Given entries =
Content starts

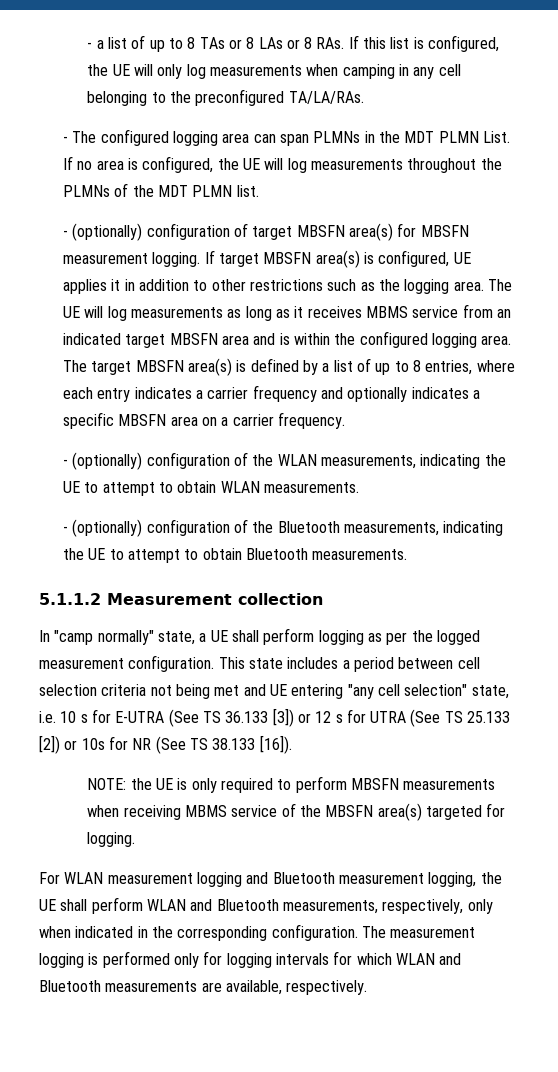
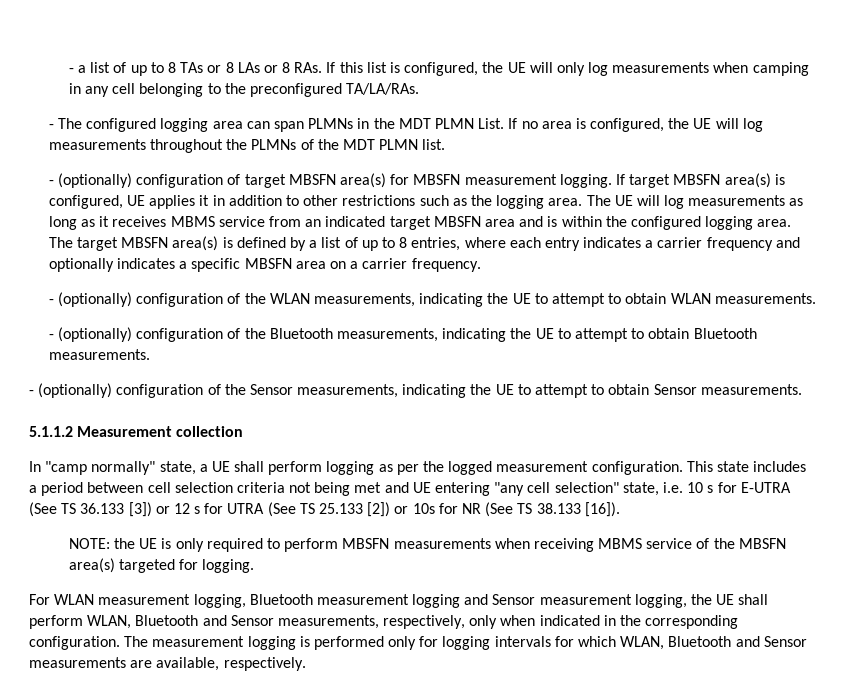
+ - (optionally) configuration of the Sensor measurements, indicating the UE to attempt to obtain Sensor measurements.
- For WLAN measurement logging and Bluetooth measurement logging, the UE shall perform WLAN and Bluetooth measurements, respectively, only when indicated in the corresponding configuration.
+ For WLAN measurement logging, Bluetooth measurement logging and Sensor measurement logging, the UE shall perform WLAN, Bluetooth and Sensor measurements, respectively, only when indicated in the corresponding configuration.
- The measurement logging is performed only for logging intervals for which WLAN and Bluetooth measurements are available, respectively.
+ The measurement logging is performed only for logging intervals for which WLAN, Bluetooth and Sensor measurements are available, respectively.

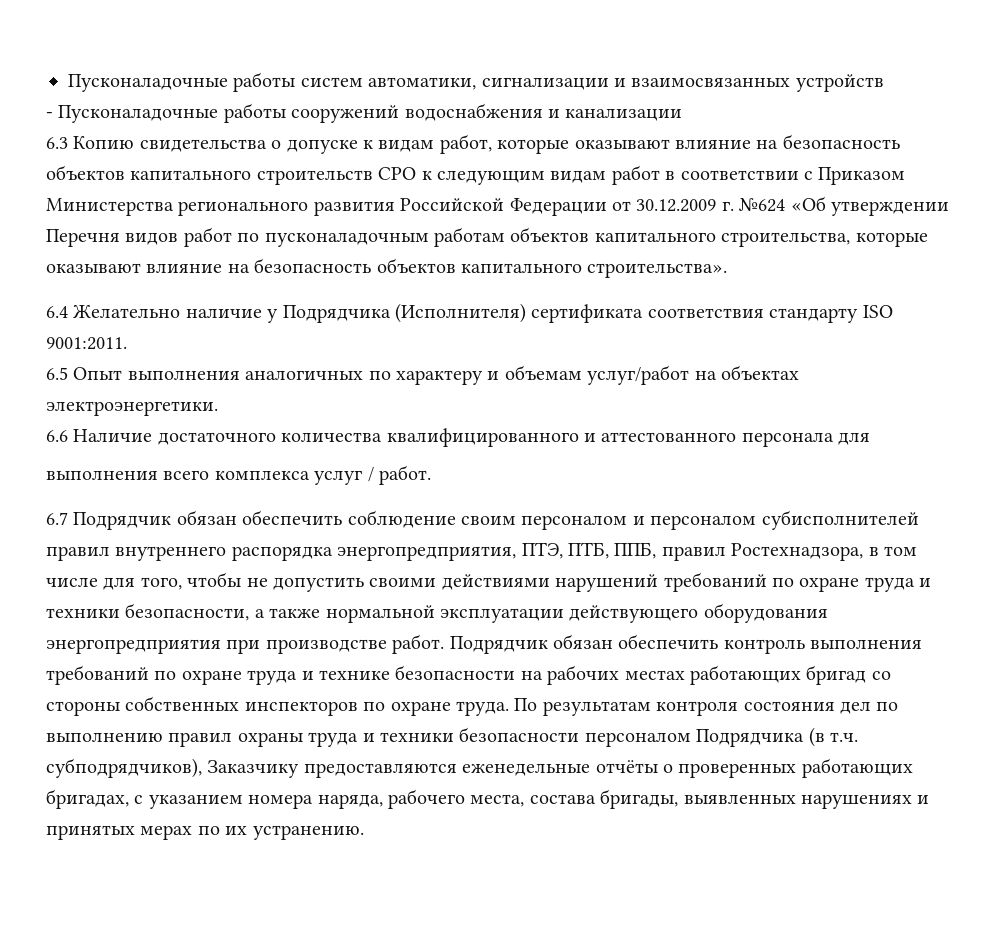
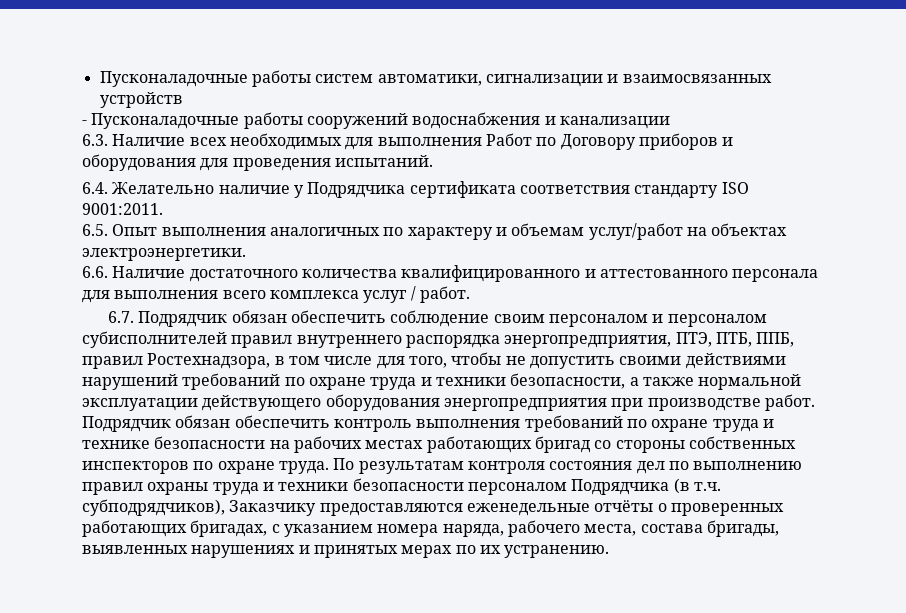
- 6.3 Копию свидетельства о допуске к видам работ, которые оказывают влияние на безопасность объектов капитального строительств СРО к следующим видам работ в соответствии с Приказом Министерства регионального развития Российской Федерации от 30.12.2009 г. №624 «Об утверждении Перечня видов работ по пусконаладочным работам объектов капитального строительства, которые оказывают влияние на безопасность объектов капитального строительства».
- 6.4 Желательно наличие у Подрядчика (Исполнителя) сертификата соответствия стандарту ISO 9001:2011.
+ 6.3. Наличие всех необходимых для выполнения Работ по Договору приборов и оборудования для проведения испытаний.
+ 6.4. Желательно наличие у Подрядчика сертификата соответствия стандарту ISO 9001:2011.
- 6.5 Опыт выполнения аналогичных по характеру и объемам услуг/работ на объектах электроэнергетики.
+ 6.5. Опыт выполнения аналогичных по характеру и объемам услуг/работ на объектах электроэнергетики.
- 6.6 Наличие достаточного количества квалифицированного и аттестованного персонала для
- выполнения всего комплекса услуг / работ.
+ 6.6. Наличие достаточного количества квалифицированного и аттестованного персонала для выполнения всего комплекса услуг / работ.
- 6.7 Подрядчик обязан обеспечить соблюдение своим персоналом и персоналом субисполнителей правил внутреннего распорядка энергопредприятия, ПТЭ, ПТБ, ППБ, правил Ростехнадзора, в том числе для того, чтобы не допустить своими действиями нарушений требований по охране труда и техники безопасности, а также нормальной эксплуатации действующего оборудования энергопредприятия при производстве работ.
+ 6.7. Подрядчик обязан обеспечить соблюдение своим персоналом и персоналом субисполнителей правил внутреннего распорядка энергопредприятия, ПТЭ, ПТБ, ППБ, правил Ростехнадзора, в том числе для того, чтобы не допустить своими действиями нарушений требований по охране труда и техники безопасности, а также нормальной эксплуатации действующего оборудования энергопредприятия при производстве работ.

Content ends

Try it = Transcribe all of the material exactly, leaving out whatever pictures it contains.

Worked solution =
+ - (optionally) configuration of the Sensor measurements, indicating the UE to attempt to obtain Sensor measurements.
- For WLAN measurement logging and Bluetooth measurement logging, the UE shall perform WLAN and Bluetooth measurements, respectively, only when indicated in the corresponding configuration.
+ For WLAN measurement logging, Bluetooth measurement logging and Sensor measurement logging, the UE shall perform WLAN, Bluetooth and Sensor measurements, respectively, only when indicated in the corresponding configuration.
- The measurement logging is performed only for logging intervals for which WLAN and Bluetooth measurements are available, respectively.
+ The measurement logging is performed only for logging intervals for which WLAN, Bluetooth and Sensor measurements are available, respectively.

- 6.3 Копию свидетельства о допуске к видам работ, которые оказывают влияние на безопасность объектов капитального строительств СРО к следующим видам работ в соответствии с Приказом Министерства регионального развития Российской Федерации от 30.12.2009 г. №624 «Об утверждении Перечня видов работ по пусконаладочным работам объектов капитального строительства, которые оказывают влияние на безопасность объектов капитального строительства».
- 6.4 Желательно наличие у Подрядчика (Исполнителя) сертификата соответствия стандарту ISO 9001:2011.
+ 6.3. Наличие всех необходимых для выполнения Работ по Договору приборов и оборудования для проведения испытаний.
+ 6.4. Желательно наличие у Подрядчика сертификата соответствия стандарту ISO 9001:2011.
- 6.5 Опыт выполнения аналогичных по характеру и объемам услуг/работ на объектах электроэнергетики.
+ 6.5. Опыт выполнения аналогичных по характеру и объемам услуг/работ на объектах электроэнергетики.
- 6.6 Наличие достаточного количества квалифицированного и аттестованного персонала для
- выполнения всего комплекса услуг / работ.
+ 6.6. Наличие достаточного количества квалифицированного и аттестованного персонала для выполнения всего комплекса услуг / работ.
- 6.7 Подрядчик обязан обеспечить соблюдение своим персоналом и персоналом субисполнителей правил внутреннего распорядка энергопредприятия, ПТЭ, ПТБ, ППБ, правил Ростехнадзора, в том числе для того, чтобы не допустить своими действиями нарушений требований по охране труда и техники безопасности, а также нормальной эксплуатации действующего оборудования энергопредприятия при производстве работ.
+ 6.7. Подрядчик обязан обеспечить соблюдение своим персоналом и персоналом субисполнителей правил внутреннего распорядка энергопредприятия, ПТЭ, ПТБ, ППБ, правил Ростехнадзора, в том числе для того, чтобы не допустить своими действиями нарушений требований по охране труда и техники безопасности, а также нормальной эксплуатации действующего оборудования энергопредприятия при производстве работ.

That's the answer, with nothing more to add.